In this blog post, intern engineers Azfaar Qureshi and Shovnik Bhattacharya talk about their experience working with Cortex, a popular open source observability project. They share the challenges they faced and how they applied lessons learned to improve the development experience for other contributors in the Cortex Project.

The rise of open source has completely transformed the software industry. From Kubernetes to Linux to Git, open source projects have become massively popular and are often the industry standard within their respective fields. As such, it has become increasingly important—even necessary—for developers to be able to contribute to these projects. However, making new contributions is not always a developer-friendly experience.

Throughout our internship, we worked on various open source projects. We quickly found that contributing to these projects is different from working on a project that you or your organization already own. Typically, you would branch off the main repository to work on your changes locally (periodically pushing them if need be) and then create a pull request (PR) once you are done. However, this workflow is not always possible in large open source projects. For example, Cloud Native Computing Foundation (CNCF) projects follow a strict governance structure. Unlike maintainers or approvers, contributors cannot assign themselves issues or PRs. Contributors cannot create branches in the main repository or push to an existing branch either. Instead, they must fork the project and create PRs from there. However, these limitations cause an often overlooked problem: Most CI/CD providers, such as TravisCI or CircleCI, do not support having their CI workflows run out of the box on forked repositories.

At a glance, this process does not seem like much of an issue. After all, you can just set up an account with the CI provider and manually configure your workflows to run on the fork. However, as an individual contributor who is not part of a larger organization, you are often not eligible for special pricing plans. Your limited free-tier minutes might run out, which can become a barrier for frequent, long-term open source contributions.

On the other hand, if you do not set up CI on your fork, you are prone to creating unstable upstream PRs, and community effort will be wasted sifting through them. Another problem we noticed is that details on test results, logs, and artifacts are only visible by navigating to the CI provider’s website. Additionally, some CI providers, such as CircleCI, require OAUTH access to your GitHub account, which can be an issue for security-conscious individuals who use GitHub Single Sign On (SSO) because it incurs a potential security vulnerability.

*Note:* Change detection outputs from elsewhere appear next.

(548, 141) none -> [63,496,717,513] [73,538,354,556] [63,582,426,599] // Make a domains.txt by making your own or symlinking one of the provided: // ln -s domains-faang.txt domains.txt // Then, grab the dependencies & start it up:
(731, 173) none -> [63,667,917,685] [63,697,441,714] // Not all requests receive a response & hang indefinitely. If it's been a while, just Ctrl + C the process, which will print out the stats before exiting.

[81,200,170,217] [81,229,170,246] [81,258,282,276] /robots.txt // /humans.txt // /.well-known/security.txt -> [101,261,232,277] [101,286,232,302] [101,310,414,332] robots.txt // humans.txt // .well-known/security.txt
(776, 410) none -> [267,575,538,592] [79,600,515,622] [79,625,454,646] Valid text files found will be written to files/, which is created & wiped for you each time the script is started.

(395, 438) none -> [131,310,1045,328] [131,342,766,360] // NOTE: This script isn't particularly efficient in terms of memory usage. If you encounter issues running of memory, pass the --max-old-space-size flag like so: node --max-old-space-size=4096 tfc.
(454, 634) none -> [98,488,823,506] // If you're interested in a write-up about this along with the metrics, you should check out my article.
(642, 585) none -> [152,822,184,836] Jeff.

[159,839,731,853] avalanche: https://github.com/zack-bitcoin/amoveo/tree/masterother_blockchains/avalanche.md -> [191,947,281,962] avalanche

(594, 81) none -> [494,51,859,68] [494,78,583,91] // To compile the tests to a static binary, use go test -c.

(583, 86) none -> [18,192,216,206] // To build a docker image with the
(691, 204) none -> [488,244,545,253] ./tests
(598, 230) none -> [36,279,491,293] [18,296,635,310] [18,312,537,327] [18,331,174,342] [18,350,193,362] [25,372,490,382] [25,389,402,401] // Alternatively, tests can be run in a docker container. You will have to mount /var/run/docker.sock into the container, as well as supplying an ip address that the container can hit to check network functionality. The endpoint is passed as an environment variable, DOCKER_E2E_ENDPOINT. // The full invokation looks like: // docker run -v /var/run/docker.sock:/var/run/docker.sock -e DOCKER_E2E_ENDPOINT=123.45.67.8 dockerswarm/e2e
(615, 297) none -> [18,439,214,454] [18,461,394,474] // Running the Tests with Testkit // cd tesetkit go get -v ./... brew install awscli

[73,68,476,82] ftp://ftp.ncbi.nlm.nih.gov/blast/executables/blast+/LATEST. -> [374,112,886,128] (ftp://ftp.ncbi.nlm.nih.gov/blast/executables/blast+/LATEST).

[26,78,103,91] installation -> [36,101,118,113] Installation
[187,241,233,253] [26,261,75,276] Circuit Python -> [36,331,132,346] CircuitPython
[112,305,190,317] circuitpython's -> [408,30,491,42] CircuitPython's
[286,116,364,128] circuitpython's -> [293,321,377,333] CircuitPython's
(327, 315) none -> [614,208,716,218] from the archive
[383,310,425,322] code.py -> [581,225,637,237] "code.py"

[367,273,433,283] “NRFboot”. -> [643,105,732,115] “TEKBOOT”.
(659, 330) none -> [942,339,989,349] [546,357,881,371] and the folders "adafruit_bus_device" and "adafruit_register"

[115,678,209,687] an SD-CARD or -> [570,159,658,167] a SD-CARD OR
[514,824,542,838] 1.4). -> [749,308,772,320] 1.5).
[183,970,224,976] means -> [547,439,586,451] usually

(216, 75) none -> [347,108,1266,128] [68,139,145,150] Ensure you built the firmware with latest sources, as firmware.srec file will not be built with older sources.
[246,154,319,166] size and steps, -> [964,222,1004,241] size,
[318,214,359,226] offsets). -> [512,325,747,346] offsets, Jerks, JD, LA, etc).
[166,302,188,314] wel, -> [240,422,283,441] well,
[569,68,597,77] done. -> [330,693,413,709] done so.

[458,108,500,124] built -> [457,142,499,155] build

We decided to address these issues in Cortex in particular because our teams at AWS work with Cortex frequently. Cortex is a popular open source project that provides scalable, highly available, and multi-tenant storage of time-series metrics. We aimed to improve the project’s CI infrastructure in terms of security, ease of use, and minimizing the barrier to entry for all developers.

Proposed solution

To address the pain points listed above, we evaluated alternative CI providers, ultimately deciding on GitHub Actions, which is GitHub’s first-party CI/CD platform. It not only addressed our concerns but also provided more advantages for the open source community than CircleCI, the existing CI provider for Cortex.

GitHub Actions addressed our concerns about ease of use. CI workflows written in GitHub Actions work out of the box on forked repositories. As mentioned above, ease of use has been a key feature lacking from CircleCI. Contributors are unable to run the CI pipeline until after an upstream pull request is made. Adopting GitHub Actions will ensure more stable and higher quality PRs before community effort is spent reviewing them. This approach helps increase developer velocity by reducing feedback cycles.

Furthermore, GitHub Actions helps projects align with the core open source value of transparency. Test results, logs, and artifacts can be viewed freely from within the GitHub repository rather than having this information withheld behind a third-party service.

Migrating to GitHub Actions also offers the advantage of future proofing. Cortex provides Arm releases of their project, but there is a lack of CI infrastructure to test this environment because CircleCI does not support Arm containers. GitHub Actions, however, does. This support is increasingly relevant to users of Cortex because most major cloud providers, such as Amazon Web Services (AWS), Microsoft Azure, and Google Cloud Platform (GCP), provide Arm compute instances on which their deployments could be running. MacBooks are also switching to Arm, so having a CI pipeline to supports tests in this environment is important in the long term.

Another important benefit is potentially lower costs. GitHub Actions is completely free for open source repositories. CircleCI provides only an annual credit stipend, which may not serve the needs of larger open source projects as the community grows or workflows become more intensive. Running out of CircleCI credits was an actual problem for Cortex as captured in issue #2340.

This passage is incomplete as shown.